What can have persuaded him,

While he was receiving the equivocal homage

Of the few peers who attended his first levee,

Riff-raff nobles of the baser sort -

What can have persuaded him,

As he saw approach the tottering figure of Talleyrand,

Apostate priest, apostate bishop, ex-revolutionary -

What can have persuaded him,

Leaning forward from his throne, to remark:

‘You must have paid this same devoir, Prince, to several

          others before.’

Since that aged brilliant time-server at once replied:

‘You are the thirteenth, Sire.’

 

                             II

Then there is the story of Louis Napoleon,

Sometime Emperor of the French:

In exile in England as a young man

He had frequented Lady Blessington’s salon,

Which was very smart and very much ill-viewed.

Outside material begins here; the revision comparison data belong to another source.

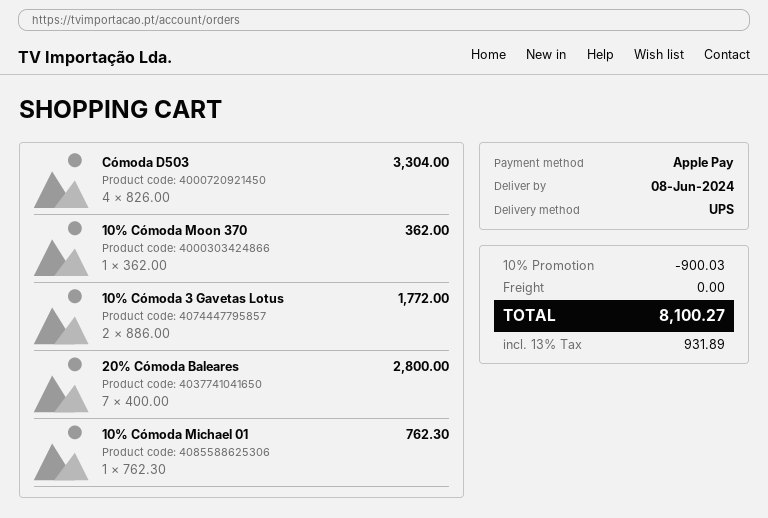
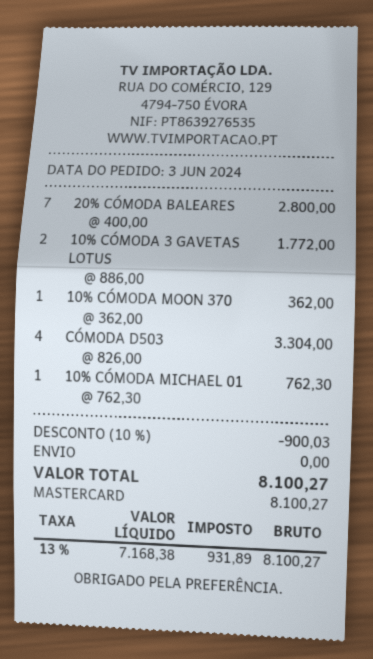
payment method: Apple Pay -> Mastercard

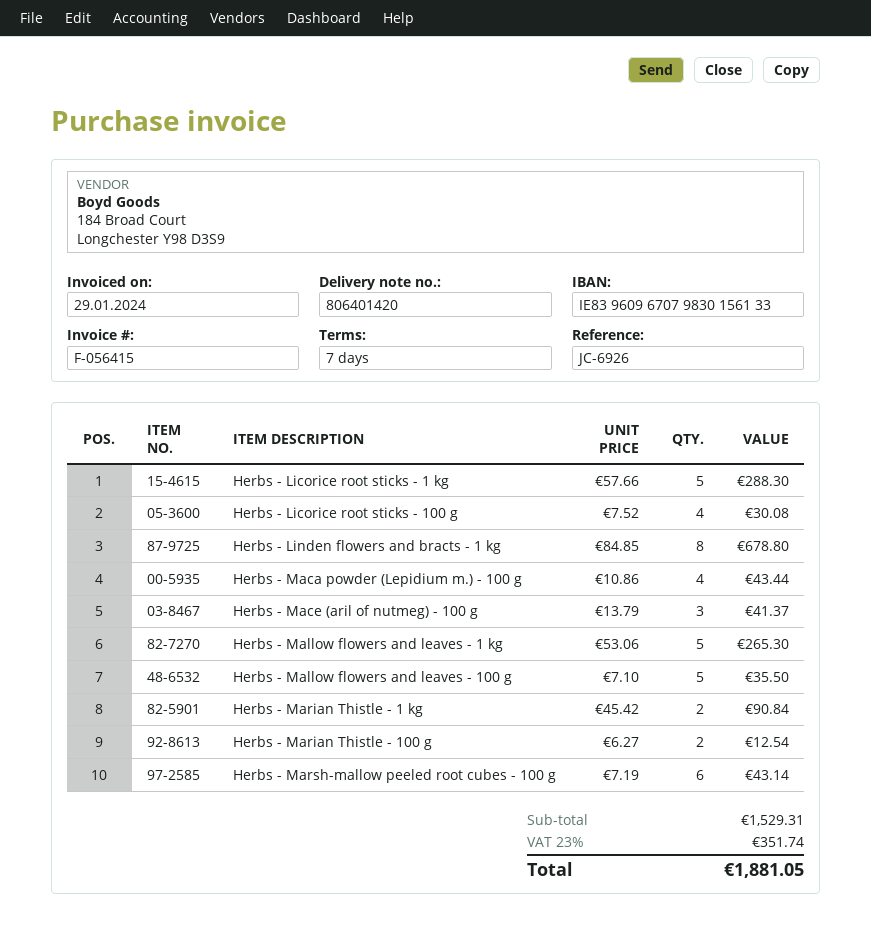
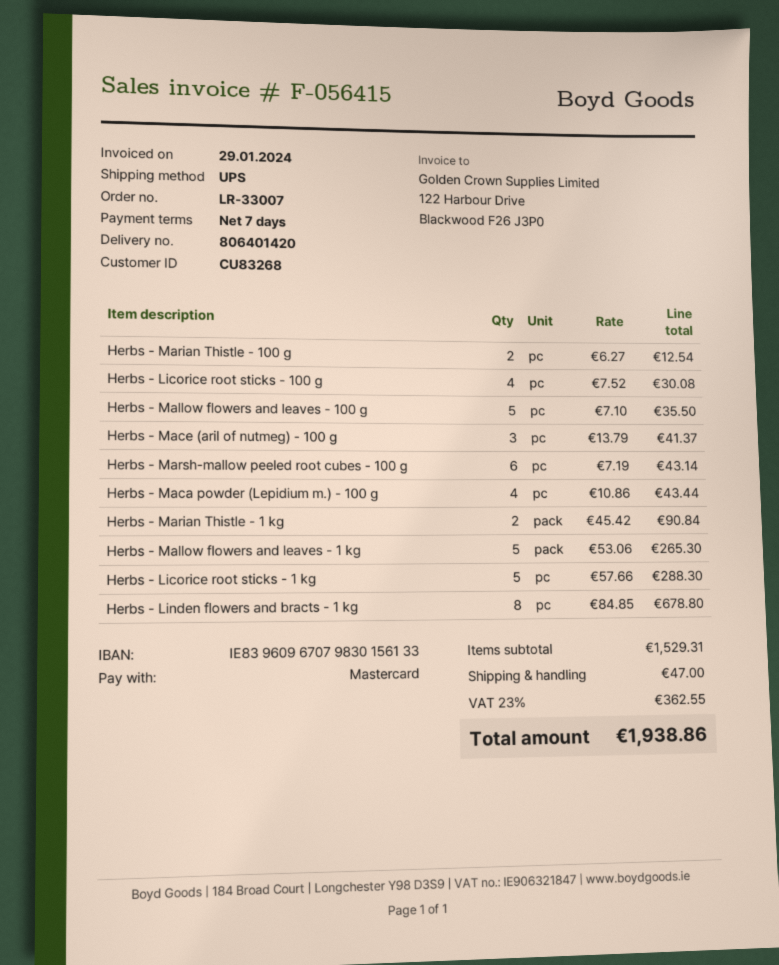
shipping: none -> 47.00
tax: 23% = 351.74 -> 23% = 362.55
total: 1881.05 -> 1938.86

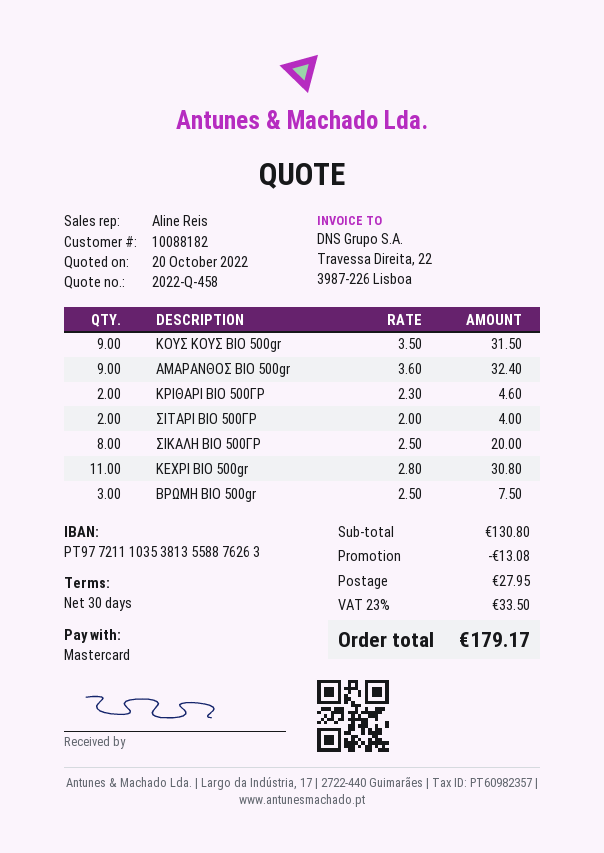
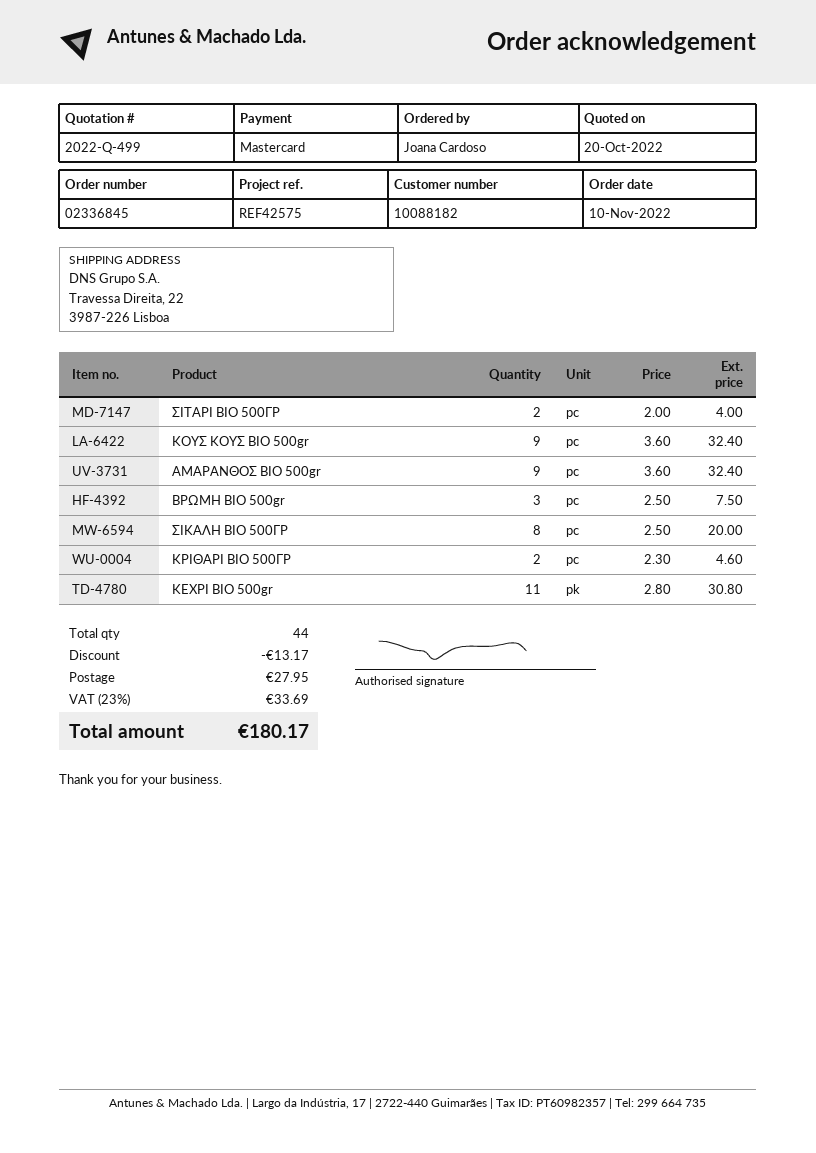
quote number: 2022-Q-458 -> 2022-Q-499
ΚΟΥΣ ΚΟΥΣ ΒΙΟ 500gr: 9 x 3.50 = 31.50 -> 9 x 3.60 = 32.40
discount: 13.08 -> 13.17
tax: 23% = 33.50 -> 23% = 33.69
total: 179.17 -> 180.17

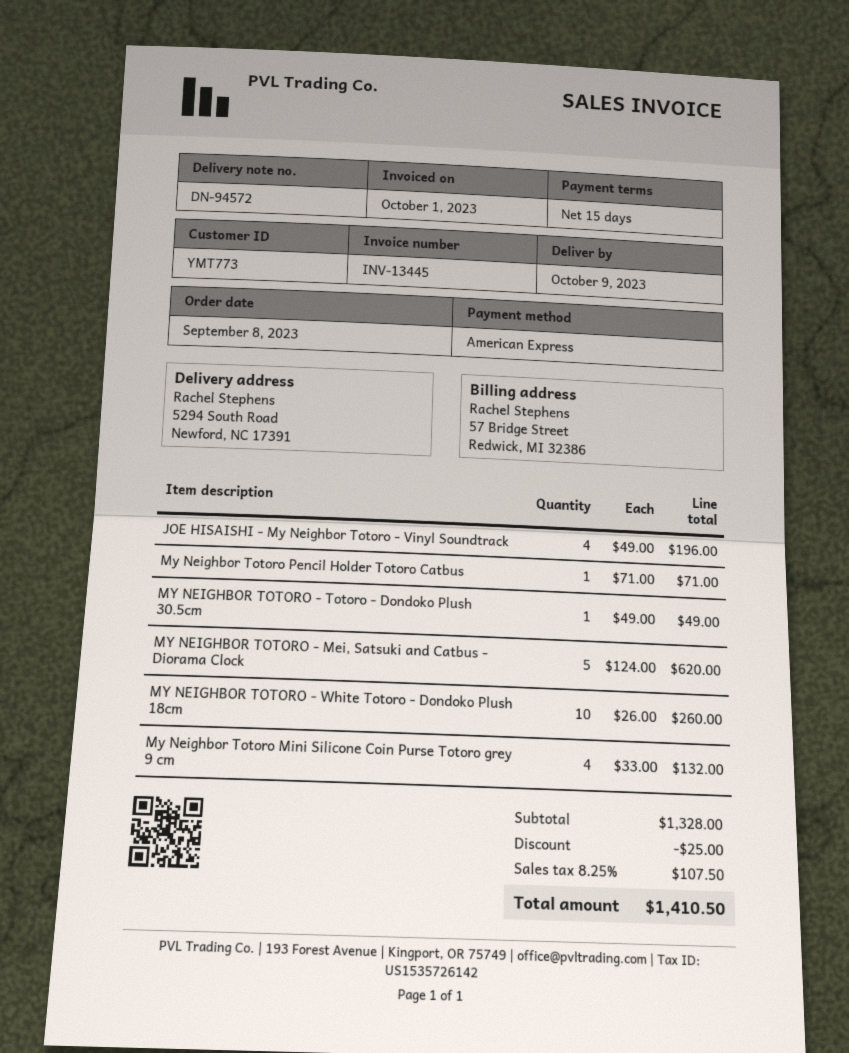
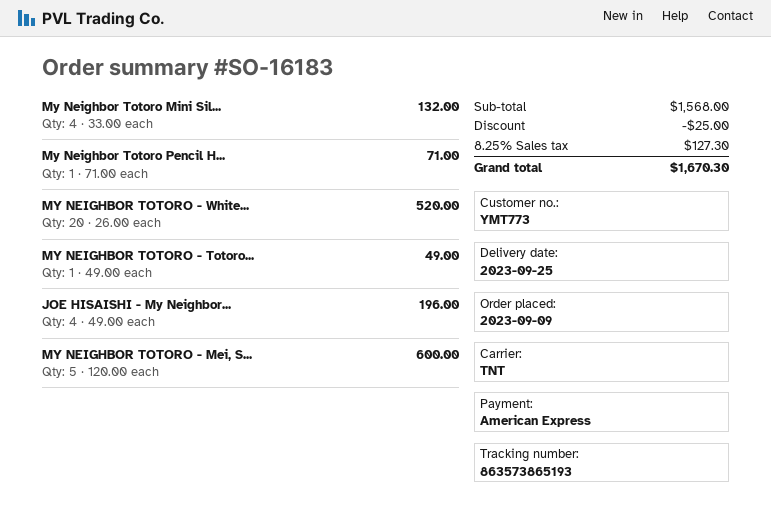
order date: 2023-09-08 -> 2023-09-09
delivery date: 2023-10-09 -> 2023-09-25
MY NEIGHBOR TOTORO - Mei, Satsuki and Catbus - Diorama Clock: 5 x 124.00 = 620.00 -> 5 x 120.00 = 600.00
MY NEIGHBOR TOTORO - White Totoro - Dondoko Plush 18cm: 10 x 26.00 = 260.00 -> 20 x 26.00 = 520.00
subtotal: 1328.00 -> 1568.00
tax: 8.25% = 107.50 -> 8.25% = 127.30
total: 1410.50 -> 1670.30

Like Lady Holland, she entertained only men.

A scandal from the past prevented women from attending -

But not Prince Napoleon.

He received much kindness from her,

And when he departed on his great adventure,

She wished him well.

He returned to France, he succeeded, he was Emperor.

After a time Lady Blessington visited Paris.

She left her card at the Tuileries, and waited.

Towards the close of her stay an Imperial Command arrived.

In cloth of gold and diamonds she attended the Court

To discover that she was included

In a reception for five-hundred fonctionnaires.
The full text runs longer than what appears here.